Three years ago, I read Szabo’s novel The Door, published in Hungary in 1987, but not until 2005 in the US. Iza’s Ballad is actually an earlier book, published in Hungary in 1963, but not until 2015 in the US, likely due to the positive reviews of The Door. Somewhat similar to her other novel, not much happens in this story; primarily it’s a story of relationships, both beautiful and strained, by misunderstanding, jealousy, power, and love. Iza is a doctor living in Budapest when her father dies of cancer. Her mother, Ettie would be all alone in the countryside, so Iza arranges to move her mother to Budapest. After sending Ettie off to a nearby spa town for a few days, Iza cleans out her parents’ house, packs everything Ettie will need for the apartment in Budapest, and the two of them head to Iza’s highrise apartment in Pest with amenities Ettie has never seen in a bustling city where Ettie knows no one.

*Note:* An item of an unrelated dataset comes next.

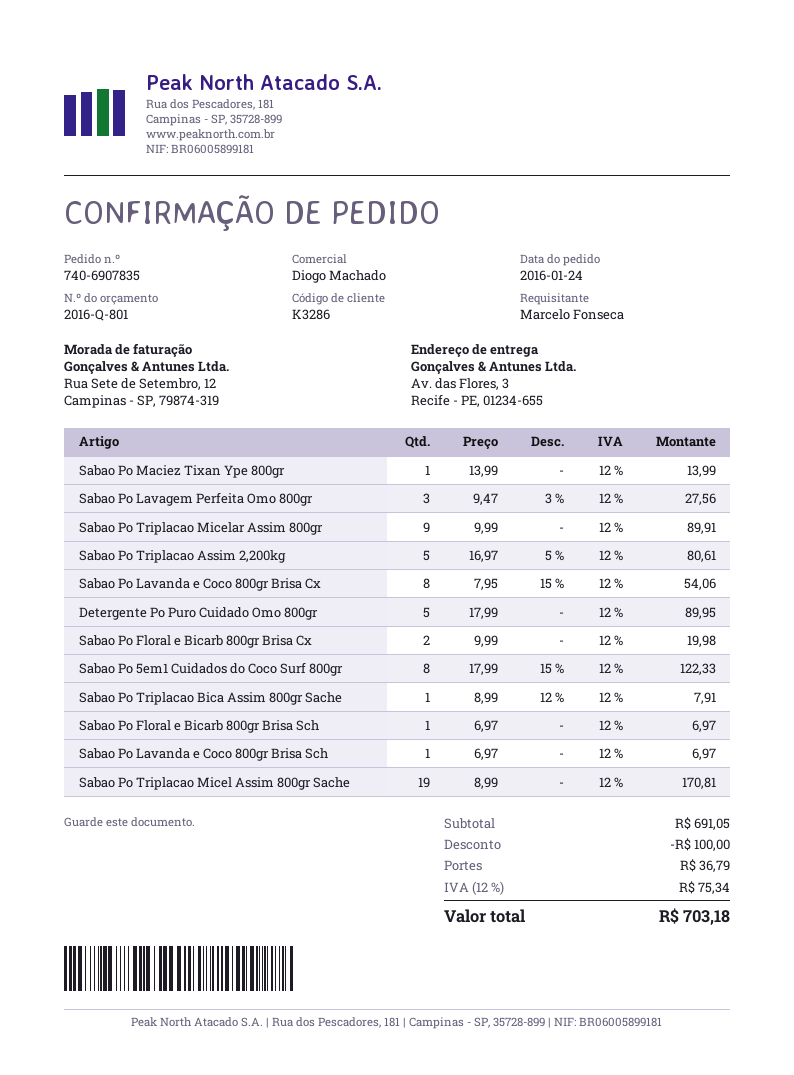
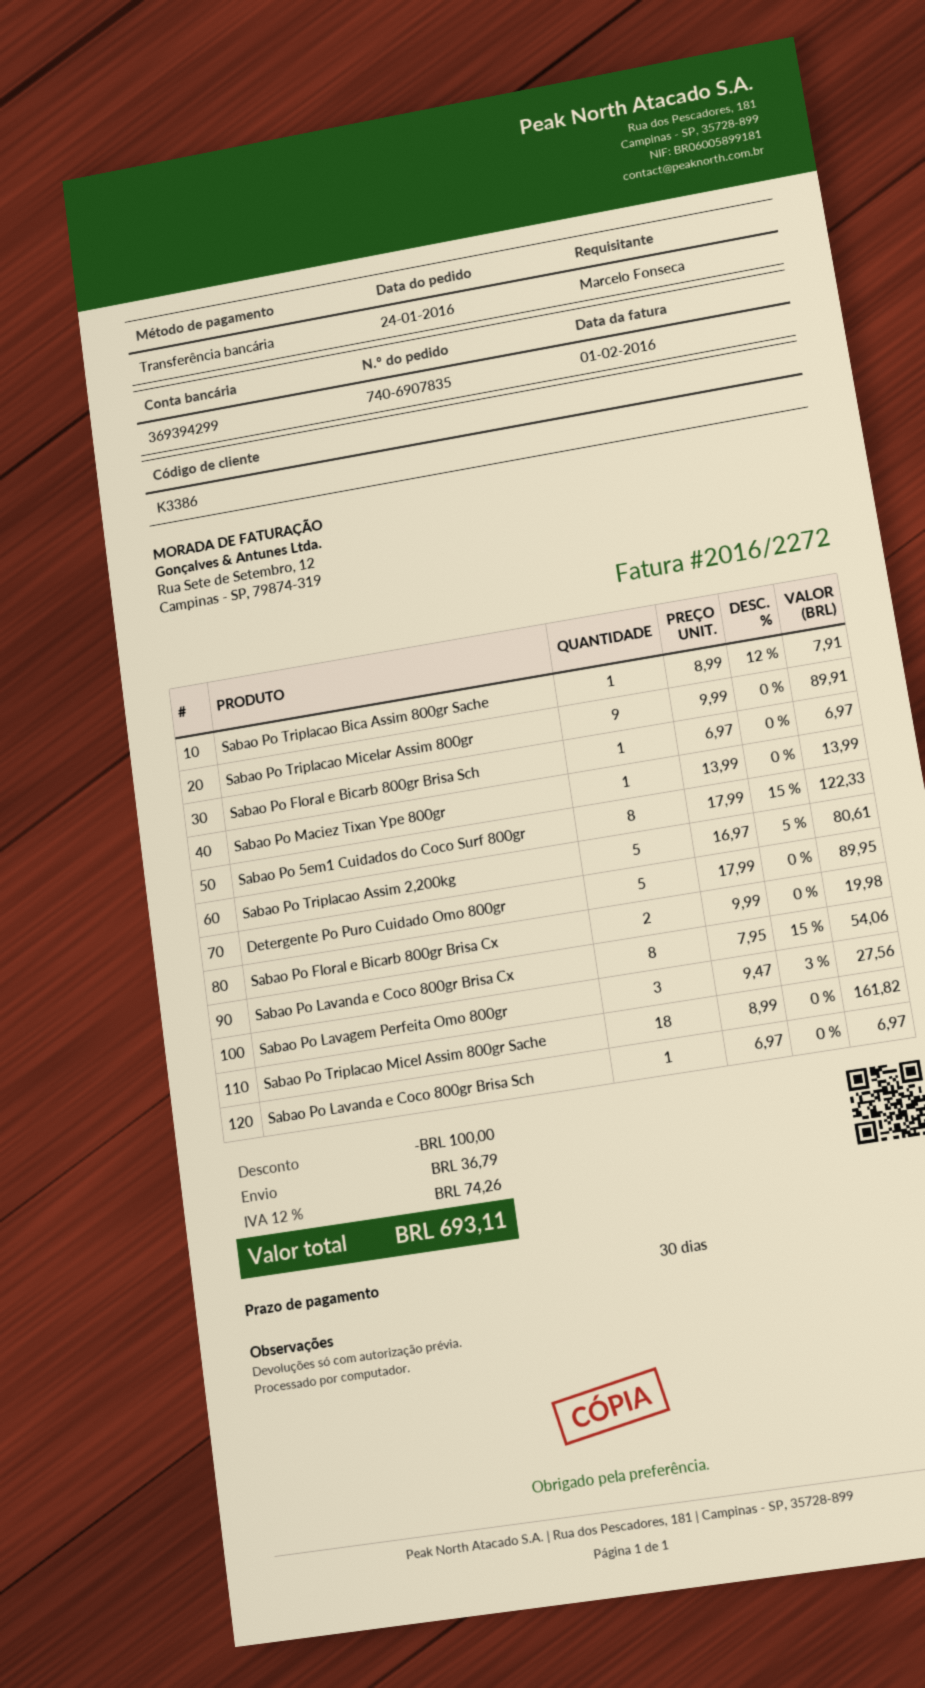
customer number: K3286 -> K3386
Sabao Po Triplacao Micel Assim 800gr Sache: 19 x 8.99 = 170.81 -> 18 x 8.99 = 161.82
tax: 12% = 75.34 -> 12% = 74.26
total: 703.18 -> 693.11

Ettie tries to cook, but the food is no longer what Iza eats. She tries to clean, but Iza’s housekeeper is quicker and better. She tries to shop, but she buys the cheapest cuts of meat and second rate produce that Iza would never touch.
Ettie’s furniture isn’t modern enough; her pots and pans, too damaged; her dishes, not needed; pastry board, not plastic enough; mincer, too heavy; and clothes, too patched up. Little of Ettie’s life fits in Iza’s flat. And yet, Ettie needn’t worry about money or cooking or healthcare or frugal shopping or hanging clothes in the attic to dry or burning parrafin to brew coffee. Iza makes her life easy, and Ettie’s easy life is reduced to following the housekeeper around uttering corrections and complaints. Frustration and resentment seeps under every door and floats into every cabinet and settles onto every rug. Studious, diligent, dutiful Iza cannot find peace in her own house. Lonely, frightened, uprooted Ettie cannot find acceptance.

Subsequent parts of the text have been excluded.